If the company requires an objects clause or its capacity is restricted by some agreements or arrangements then it will be required to re-register as a DAC.

Actions to be taken when the Bill is enacted and the new consolidated companies act is commenced

The Bill provides that there will be an 18 month transition period from the date the new consolidated Companies Act is commenced. If no action is taken to re-register as a DAC or some other company type in that 18 month transition period, your company will be deemed to be a CLS at the expiry of the 18 months and will retain its existing constitution with the exception of its objects clause and any provisions of its constitution which would be inconsistent with a mandatory provision of the new Act. It is expected that most existing private companies limited by shares will become CLSs.

If your company is not going to be re-registered as a DAC or other company type and the member(s) have not already adopted a new constitution, the directors can, before the end of the transition period, prepare a new constitution in the prescribed form or its old constitution and deliver it to each member of the company and to the registrar of companies. The company will then be registered as a CLS and a new certificate of incorporation will be issued.

What is the deadline for becoming a DAC?

A company may convert to a DAC by passing an ordinary resolution not later than 3 months before the end of the transition period. A DAC will essentially be the same as an existing private company limited by shares.

If members holding 25% of voting rights in the company serve written notice requesting the company to re-register as a DAC, the Bill requires that the company be re-registered as a DAC.

Directors' Duties

The Bill also seeks to codify directors' duties with directors' fiduciary duties being placed on a statutory footing for the first time. This will be warmly received by those previously calling for more guidance on the matter. The duties outlined apply to directors of all company types, including de facto and shadow directors. The main duties detailed are:

  • To act honestly, responsibly and in good faith;
  • To act in accordance with the constitution of the company;
  • Not to use company property for own or others’ use unless approved by the members or permitted in the constitution;
  • Not to fetter discretion unless permitted by the constitution or it is in the company’s interests;
  • To avoid conflicts of interest unless released by members or permitted under the constitution;
  • To exercise care, skill and diligence; and
  • To have regard to the interests of employees and of members.

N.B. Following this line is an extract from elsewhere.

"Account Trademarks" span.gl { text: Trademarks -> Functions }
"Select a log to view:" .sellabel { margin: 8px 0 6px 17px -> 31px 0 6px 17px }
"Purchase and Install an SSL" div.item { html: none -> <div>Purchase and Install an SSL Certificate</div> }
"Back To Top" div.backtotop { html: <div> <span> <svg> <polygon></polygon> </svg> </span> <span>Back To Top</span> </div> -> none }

In addition to the above and, if a private company exceeds prescribed thresholds based on balance sheet total and turnover, directors will be obliged to prepare a directors’ compliance statement which must be included in the directors' report to the financial statements.

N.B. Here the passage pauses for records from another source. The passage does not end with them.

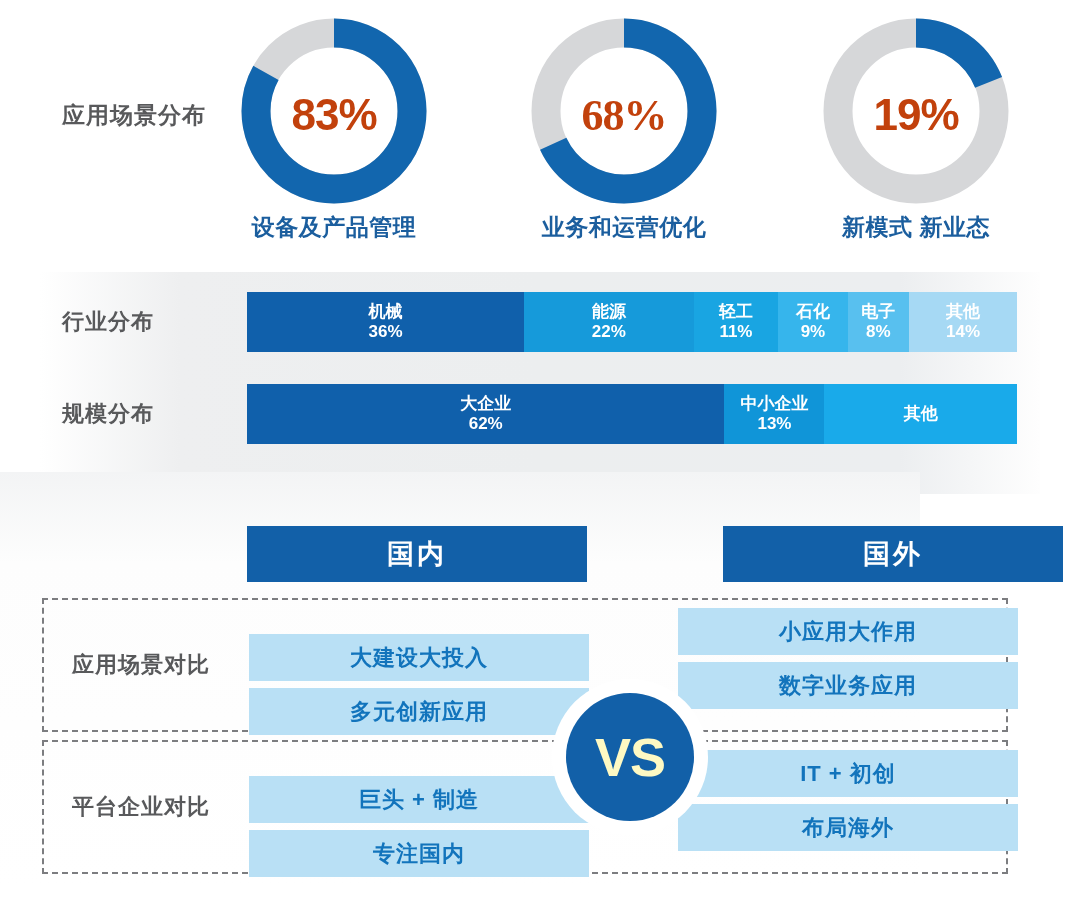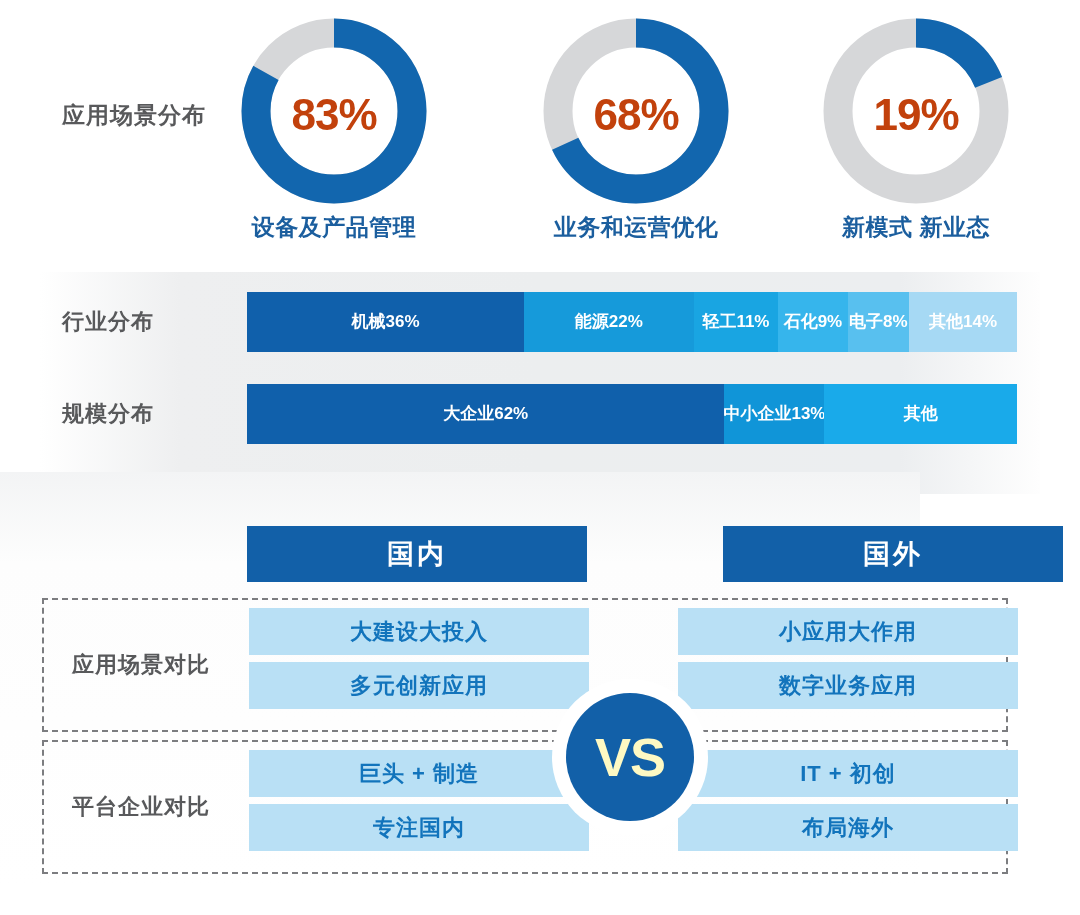"68%" #donut-block-1 { font-family: none -> Liberation Serif, serif; left: 516px -> 504px }
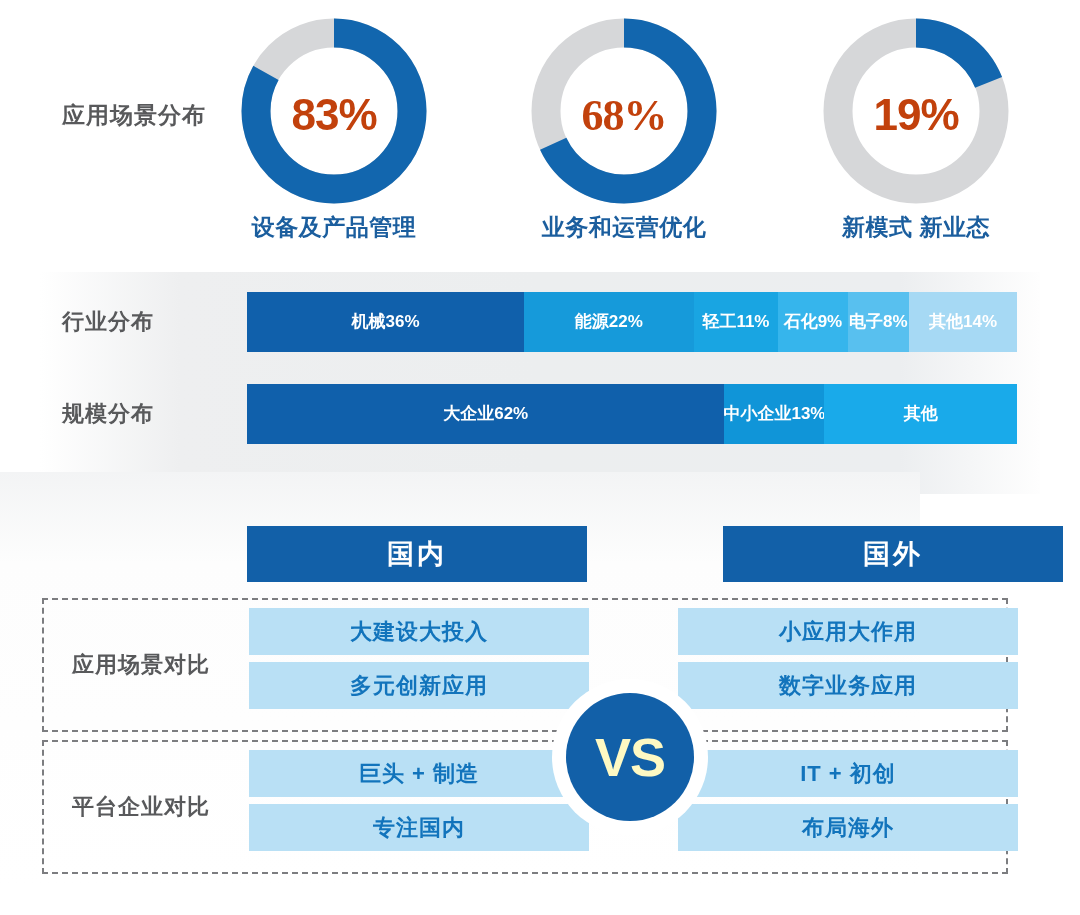"机械" .bar-seg { flex-direction: row -> column }
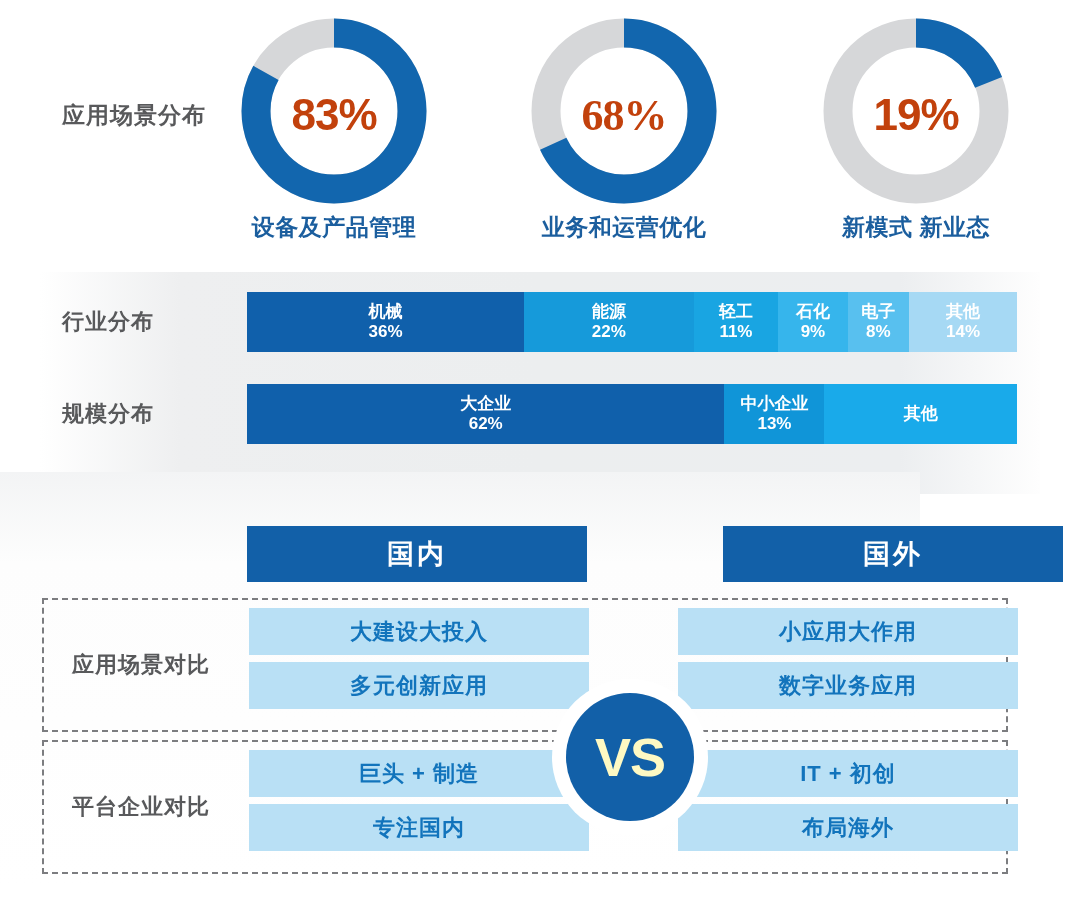"大建设大投入" .cmp-left { margin-top: none -> 26px }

Company Secretary - Change to obligations

The Bill proposes to remove the obligation on the company secretary to ensure compliance with the provisions of the Companies Act. In doing so the Bill recognises that the secretary has little or no statutory power to ensure compliance. The role of the secretary is decided by the board of directors and the secretary should not be held responsible for non-compliance as the secretary relies entirely on decisions made by the board of directors. To read more, please click here.

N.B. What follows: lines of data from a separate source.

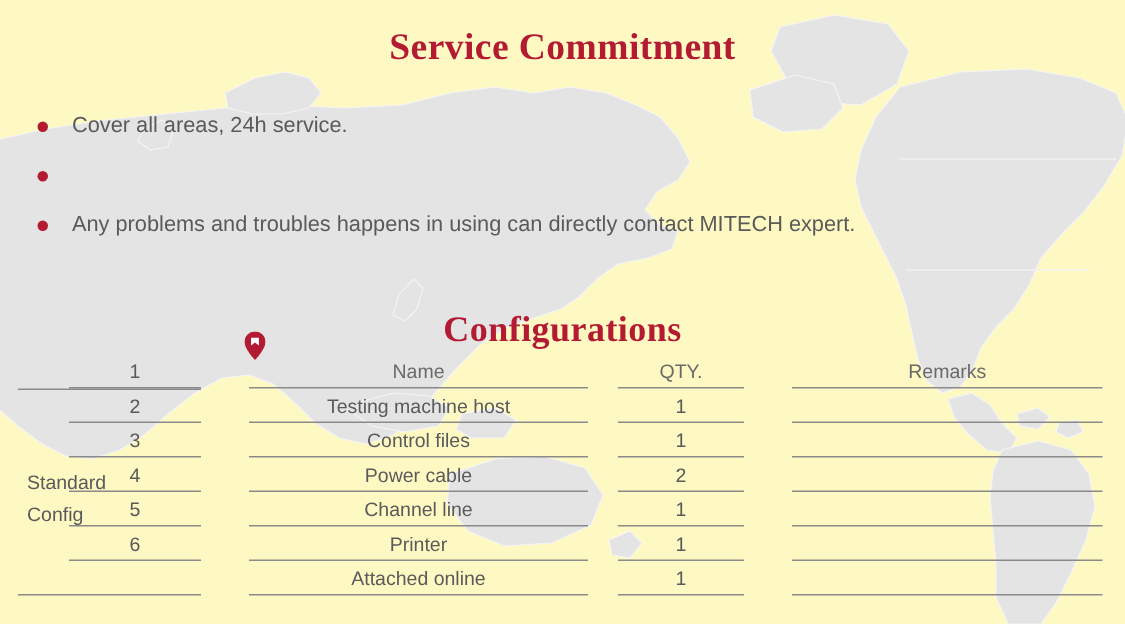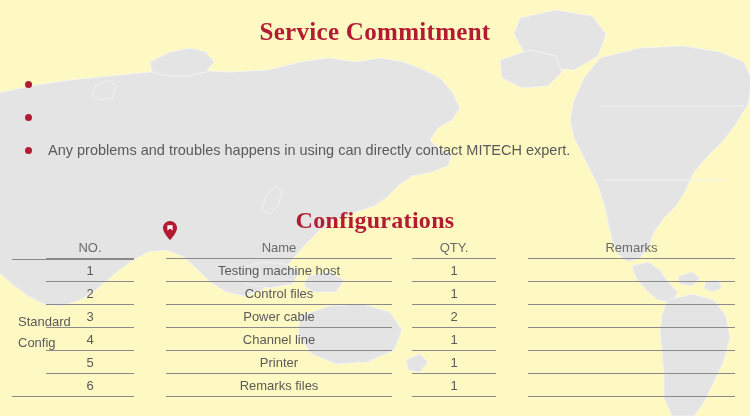"Cover all areas, 24h service." span { html: none -> <span>Cover all areas, 24h service.</span> }
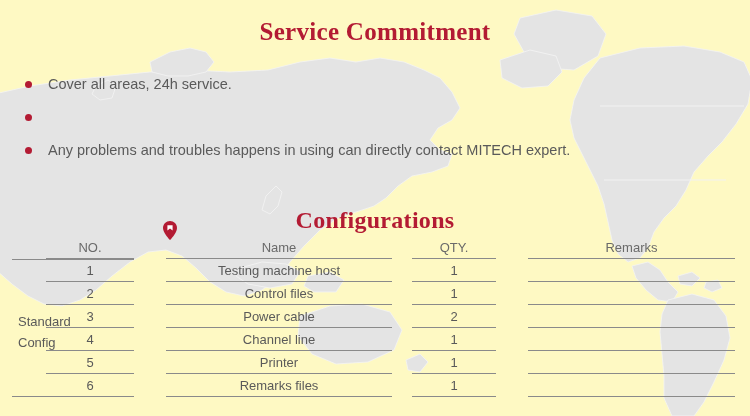"NO." div.cell { html: <div>NO.</div> -> none }
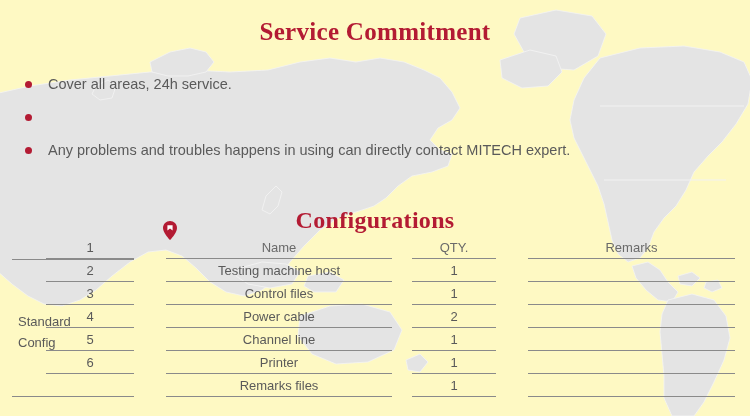"Remarks files" div.cell { text: Remarks files -> Attached online }
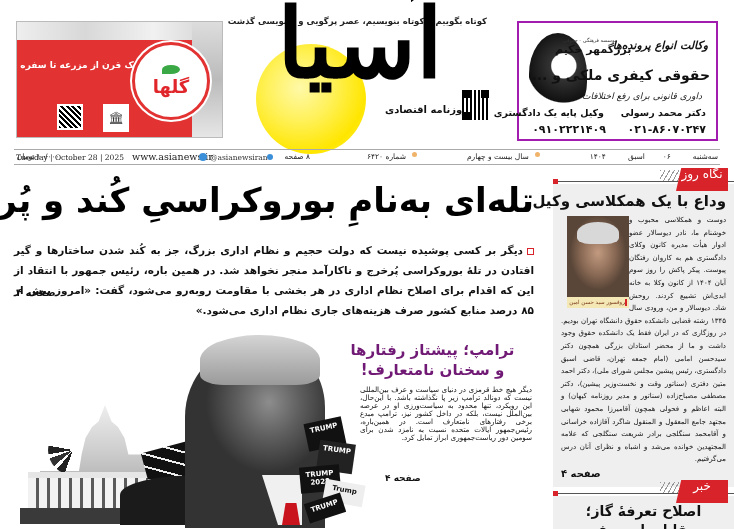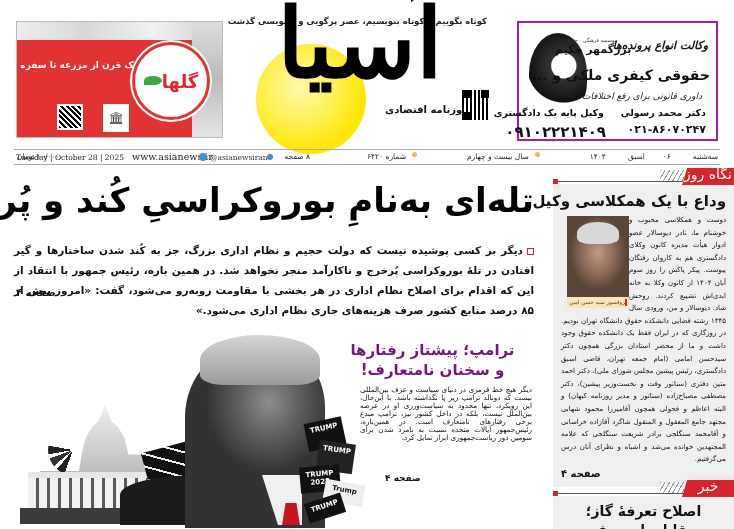"گلها" .ad-left .circle { flex-direction: row -> column }
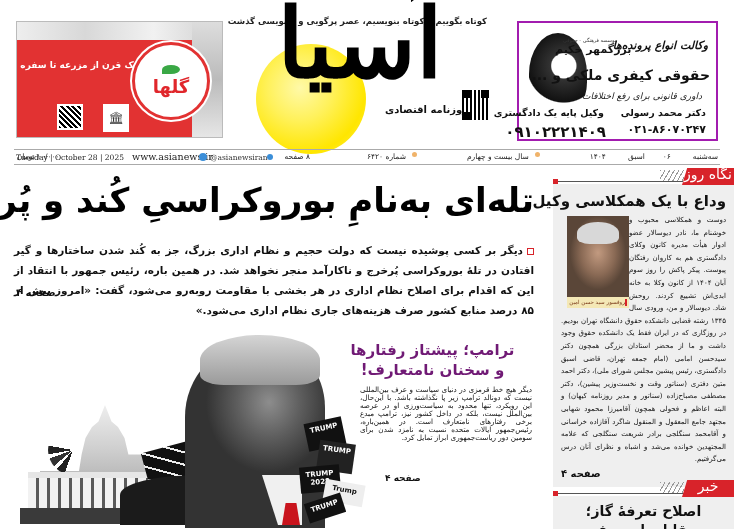"۰۹۱۰۲۲۲۱۴۰۹" .ad-right .l5b { font-size: 15px -> 11px }
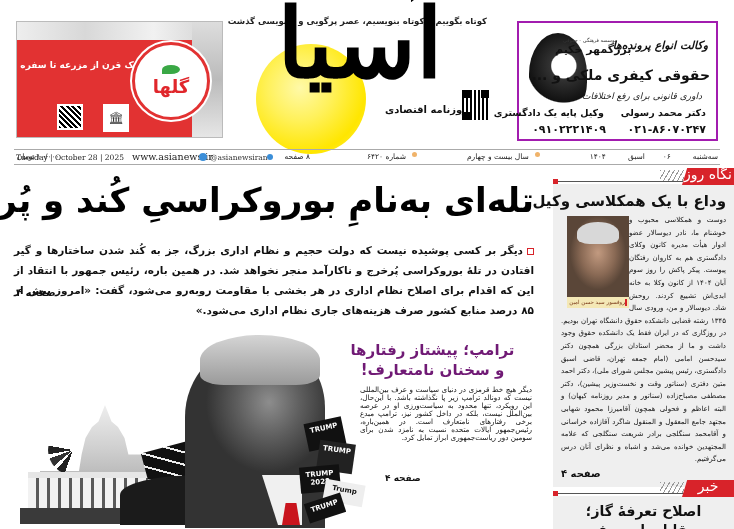"نگاه روز" .tag-bar .tag { font-size: 14px -> 12px; height: 17px -> 23px; right: 0 -> 6px }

Majority written resolutions of members

For the CLS companies and DACs (where the constitution does not otherwise provide), it will be possible for a majority of members to pass either an ordinary resolution (signed by over 50% of the members entitled to vote at general meetings) or a special resolution (signed by 75% of the members entitled to vote at general meetings). The effective date for such resolutions will be 7 days from the date of the last member’s signature for ordinary resolutions and 21 days from the date of the last member’s signature for special resolutions.

Reduction in minimum number of members

The Bill provides that the minimum number of members of public limited companies and of companies limited by guarantee not having a share capital will be reduced from seven to one.